From henceforth I declare this movemenet DuncanIdahia - you may not have heard
of us - but we're growing tremendously (we grew infinitely from 5 minutes ago
to now).

Whatever.

------
randomtoken
One of the WSJ staffers who writes for that blog and a lot of their tech
pieces, Jessica Vascellaro, dates Sam Lessin. He was in Mark's frat and just
sold his company to Facebook.

------
BvS
Facebook has stated repeatedly that it is focussing on growth, not on
monetisation. If they are able to revolutionize banner ads by using the social
graph outside of their own territory they might be able to earn even more than
google does (imagine the increase of CPM for news, video etc. if everyone is
shown ads accordings to their interests). Besides the Internet is still
growing fast with the regard to the number of users (especially
internationally) and the time of usage (think of smartphones and tablets).
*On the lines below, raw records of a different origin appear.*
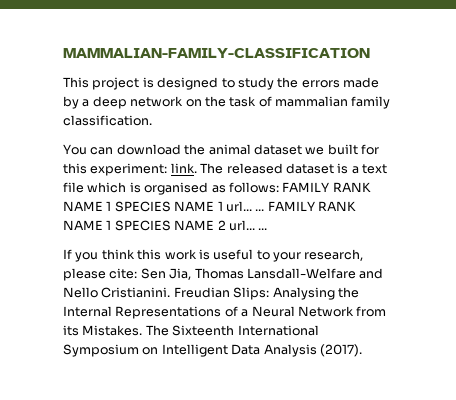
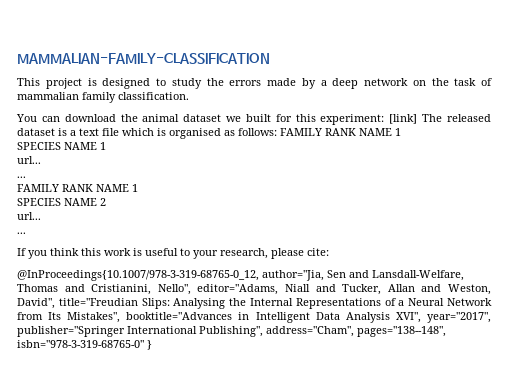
[170,163,197,173] link. -> [389,114,418,124] [link]
(112, 206) none -> (401, 132) //
[225,201,356,212] [63,220,112,230] url... ... FAMILY RANK NAME 1 -> [17,156,41,164] [17,176,26,178] [17,184,138,192] // url... // ... // FAMILY RANK NAME 1 //
[228,220,255,231] url... -> [17,212,41,220] // url... //
[140,268,384,280] [63,287,230,298] Sen Jia, Thomas Lansdall-Welfare and Nello Cristianini. Freudian -> [17,270,464,281] [17,284,492,295] [17,298,138,309] // @InProceedings{10.1007/978-3-319-68765-0_12, author="Jia, Sen and Lansdall-Welfare, Thomas and Cristianini, Nello", editor="Adams, Niall and Tucker, Allan and Weston, David", title="Freudian
[63,325,319,336] [63,344,362,357] its Mistakes. The Sixteenth International Symposium on Intelligent Data Analysis (2017). -> [48,312,491,323] [17,326,446,337] [17,340,152,350] Its Mistakes", booktitle="Advances in Intelligent Data Analysis XVI", year="2017", publisher="Springer International Publishing", address="Cham", pages="138--148", isbn="978-3-319-68765-0" }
Of course it is possible that they mess it up but the success of Google in
2004 was also far from certain.

With a pe only about 30% - 40% above that of Amazon I don't think that the
valuation is that absurd.

------
mda
They should have put a graph of internet users and total on-line ad revenue
comparing 2003 and 2010.

------
rorrr
Facebook growth is about to end though. Most of the people who could've joined
facebook, have done so.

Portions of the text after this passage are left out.